Give back the lines of the entries below exactly as written, from the first line to the line holding "text: 住宿安排 ->", both included, with the pictures omitted.

Web interface edit records
==*==

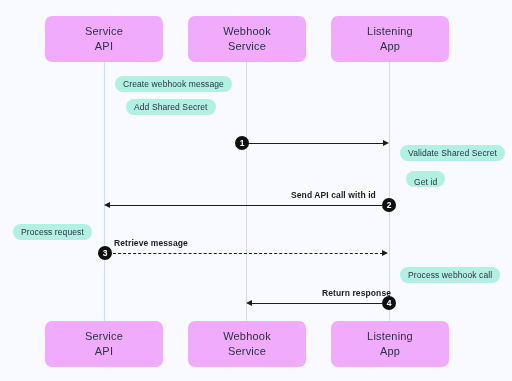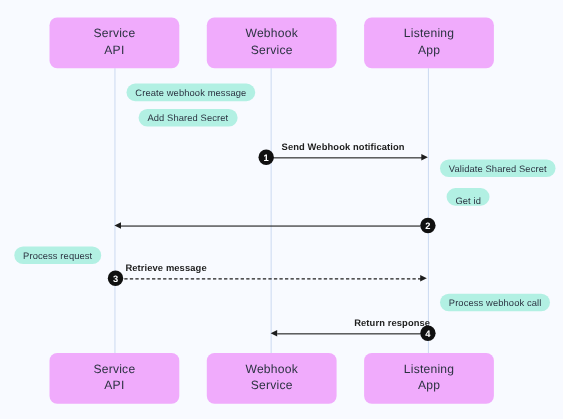"Send Webhook notification" div.msg-label { html: <div>Send Webhook notification</div> -> none }
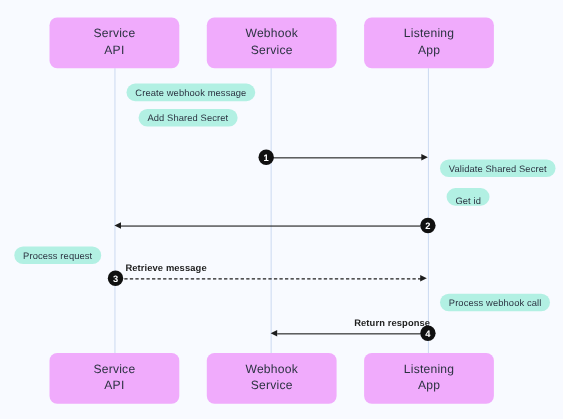"Send API call with id" div.msg-label { html: none -> <div>Send API call with id</div> }
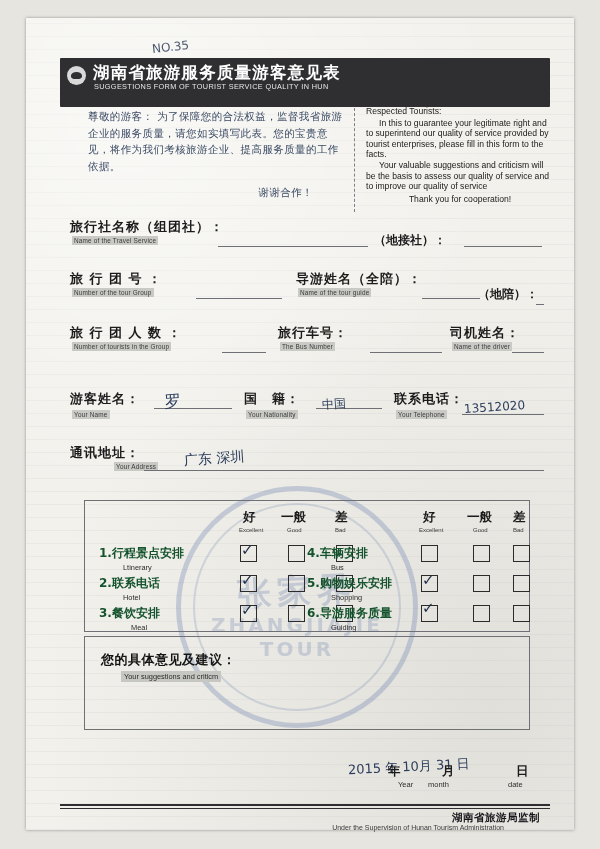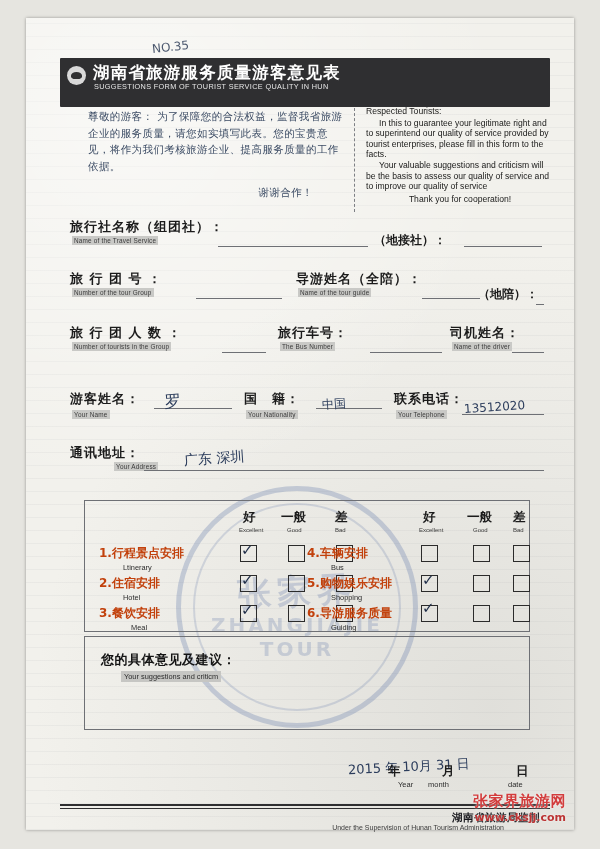"1.行程景点安排" .item-cn { color: #c2410c -> #14532d }
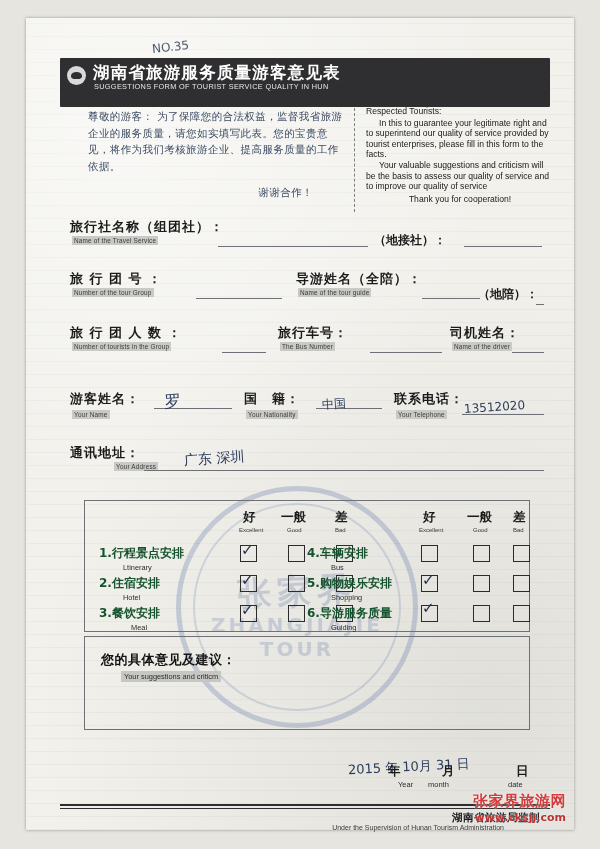"住宿安排" span { text: 住宿安排 -> 联系电话 }
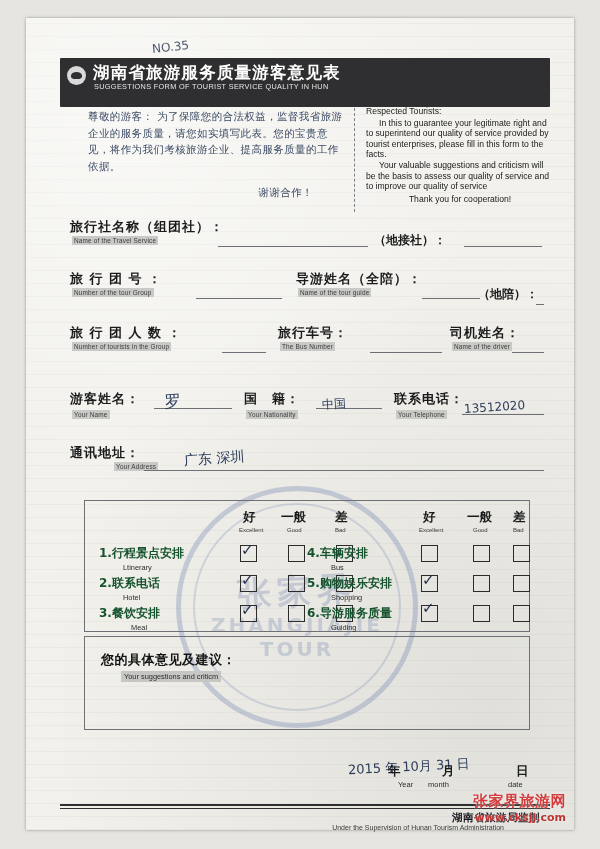"张家界旅游网" div.sitewm { html: <div> <span>张家界旅游网</span> <span>www.cksjj.com</span> </div> -> none }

==*==

[Answer section]
"Send Webhook notification" div.msg-label { html: <div>Send Webhook notification</div> -> none }
"Send API call with id" div.msg-label { html: none -> <div>Send API call with id</div> }
"1.行程景点安排" .item-cn { color: #c2410c -> #14532d }
"住宿安排" span { text: 住宿安排 -> 联系电话 }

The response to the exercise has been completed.